The history of jewels in watches is fascinating and the period when manufacturers went mad putting them in anywhere, just to put the count up, didn't go on for very long as the public weren't quite as gullible to that type of marketing as the manufacturers would hope, even though they do manage to convince us of a lot of rubbish at times.  ...

Good watches have and can be made without jewels as Mel will attest and in fact some terrific and very accurate early watches didn't have them. The obvious answer as to why they are there is to reduce friction at the bearing when in use and also to reduce wear to prolong accurate life, . .... Actually though, another important point is that it also makes the manufacturing process more reliable, in that the co-efficient of friction of these jewels is reliably constant so when modern mass-production techniques are used, the resultant watches will all tend to have exactly the same characteristics and work for longer at the designed accuracy, the tolerance of which can be a lot finer, hence watches that last a lot longer at the higher accuracy demanded these days and combined with better oils, provide longer service intervals. ... In fact when you start coupling that with co-axial escapement technology, again using jewels on the pallets, servicing becomes a rare event...

Don't forget also that good quality and High End Quartz analogue watches also use jewelled bearings for the drive train for exactly the same reasons as it's no good having a wonderfully accurate quartz escapement and then losing much of that accuracy through inefficient bearings on the train...

A complex shaft bearing with hole jewel and capstone and tiny amounts of oil is a remarkable piece of engineering in an amazing mechanical engine and as anyone with a display back will attest, it's well worth looking at through a good loupe, though I wouldn't recommend taking one apart to have a look unless you really know what you're doing...  .


----------



## scottswatches (Sep 22, 2009)

finally got the back off the Precimax, only to see this



so that'll be a 21 jewel watch and 20 extra unfunctioning jewels stuck in the gears for no good reason. bah!

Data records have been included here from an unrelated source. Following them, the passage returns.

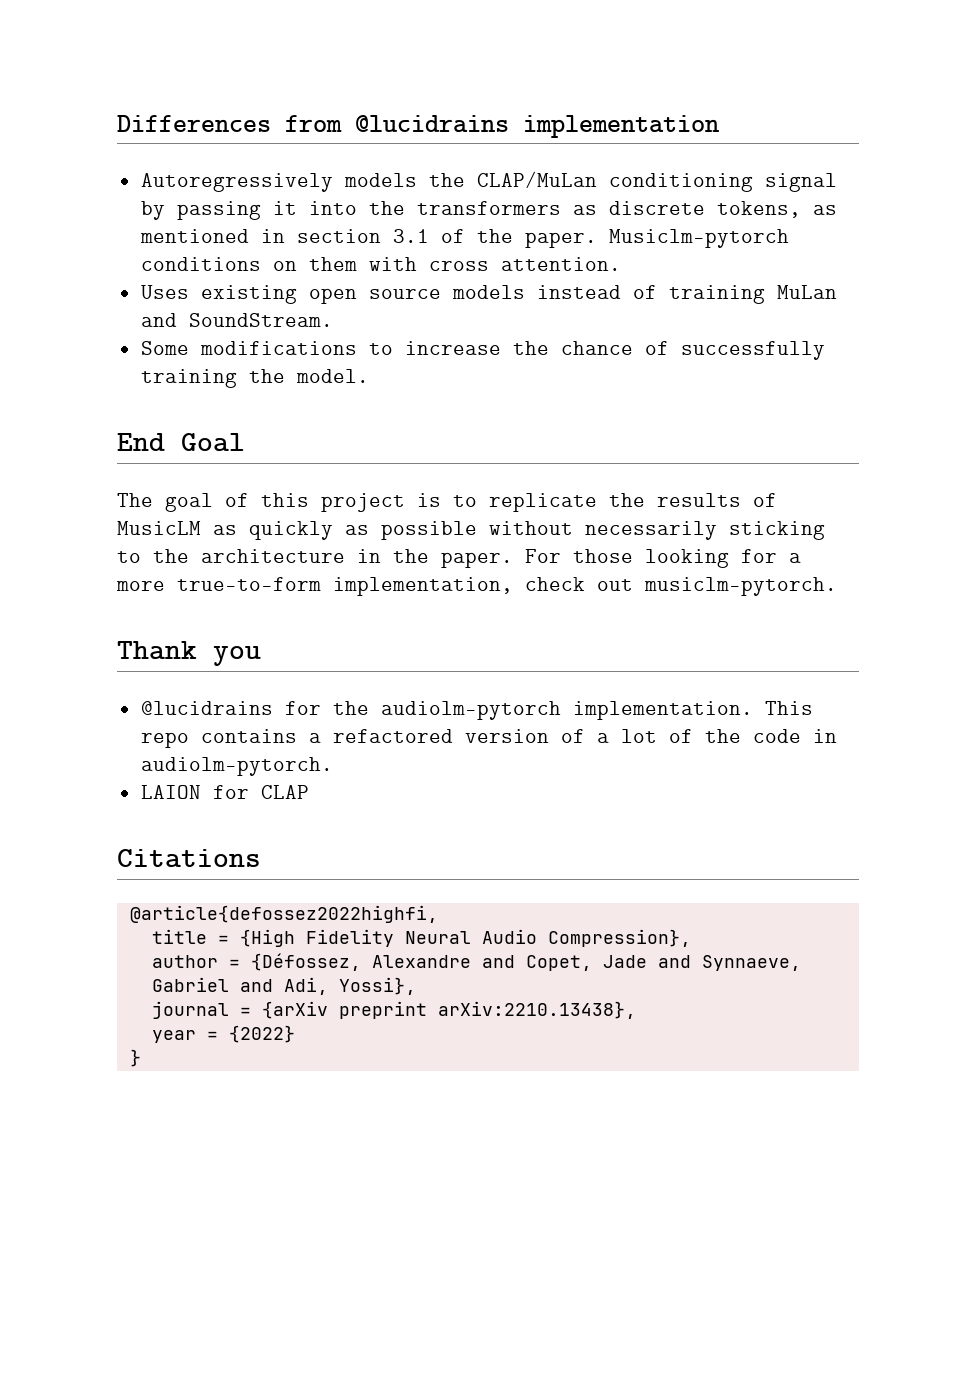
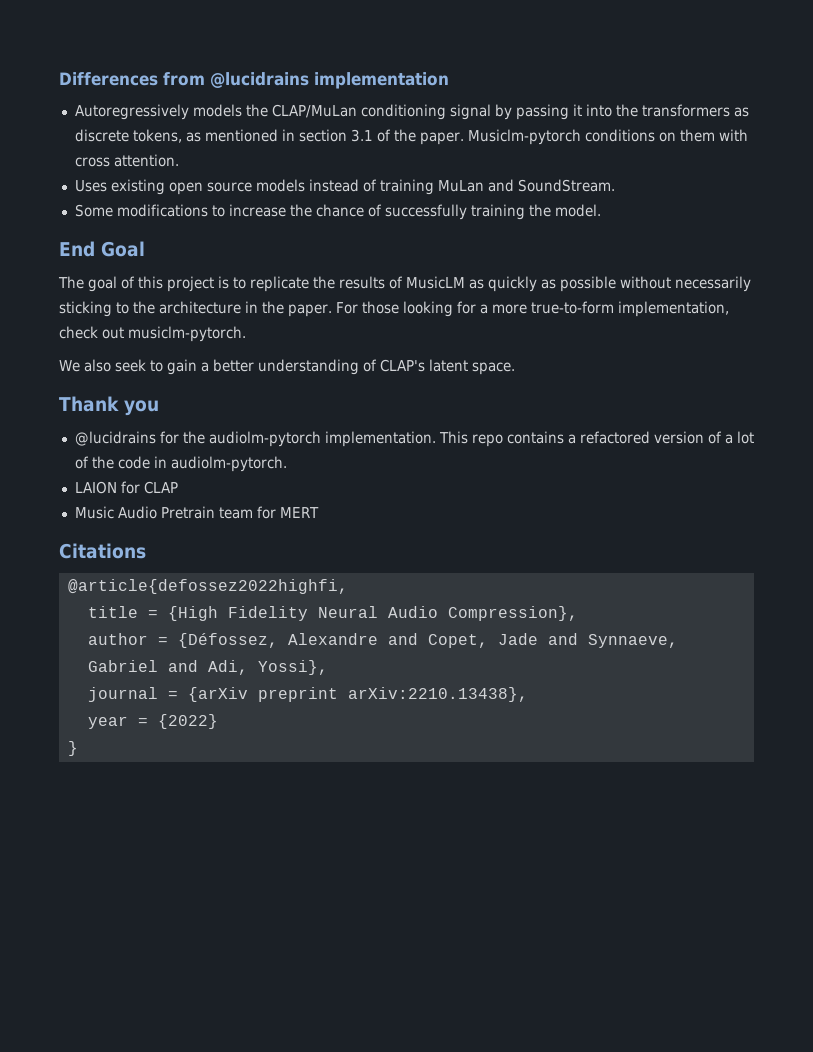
+ We also seek to gain a better understanding of CLAP's latent space.
+ Music Audio Pretrain team for MERT

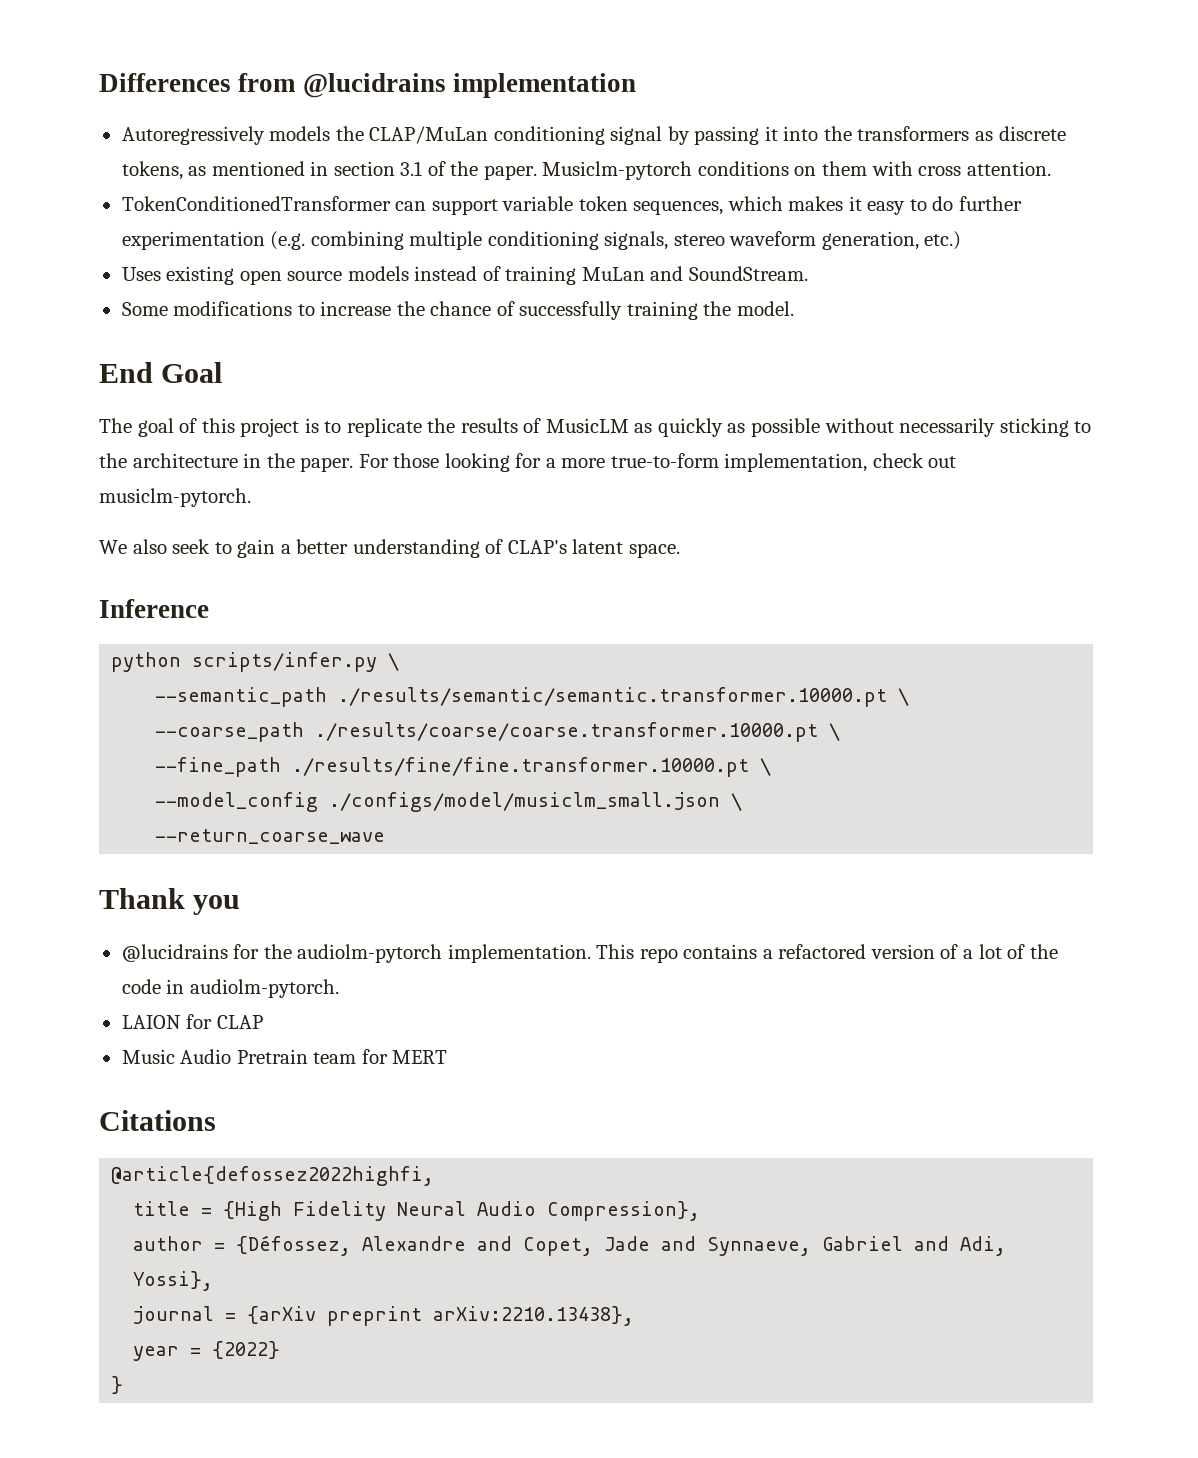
+ TokenConditionedTransformer can support variable token sequences, which makes it easy to do further experimentation (e.g. combining multiple conditioning signals, stereo waveform generation, etc.)
+ Inference
+ python scripts/infer.py \
+ --semantic_path ./results/semantic/semantic.transformer.10000.pt \
+ --coarse_path ./results/coarse/coarse.transformer.10000.pt \
+ --fine_path ./results/fine/fine.transformer.10000.pt \
+ --model_config ./configs/model/musiclm_small.json \
+ --return_coarse_wave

at least the Girard Perregaux didn't let me down. The caseback also said the gold plate is 80 microns thick! it has still worn through though :thumbsdown:


----------



## stevieb (Feb 12, 2010)

Scott,

Your not wrong, history has told us. The 14 jewels in the rotor of your GP 22 are fully employed roller bearings that create a cluch assembly to convert the bi-directional output of the oscillating rotor to a clockwise winding moment. I can't remember ever having to repair them making them exceptionally reliable.

These jewels are fitted into hubs called Gyrotrons for a full explanation there's a manufacturers leaflet from 1957 that can be searched and easily found.

The other 25 jewels are divided between the normal tasks.

In my experiance the 39 jewel GP 21's and later HF 31's are exceptionally good selfwinders, where the jewel count does matter.

Regards, Steve


----------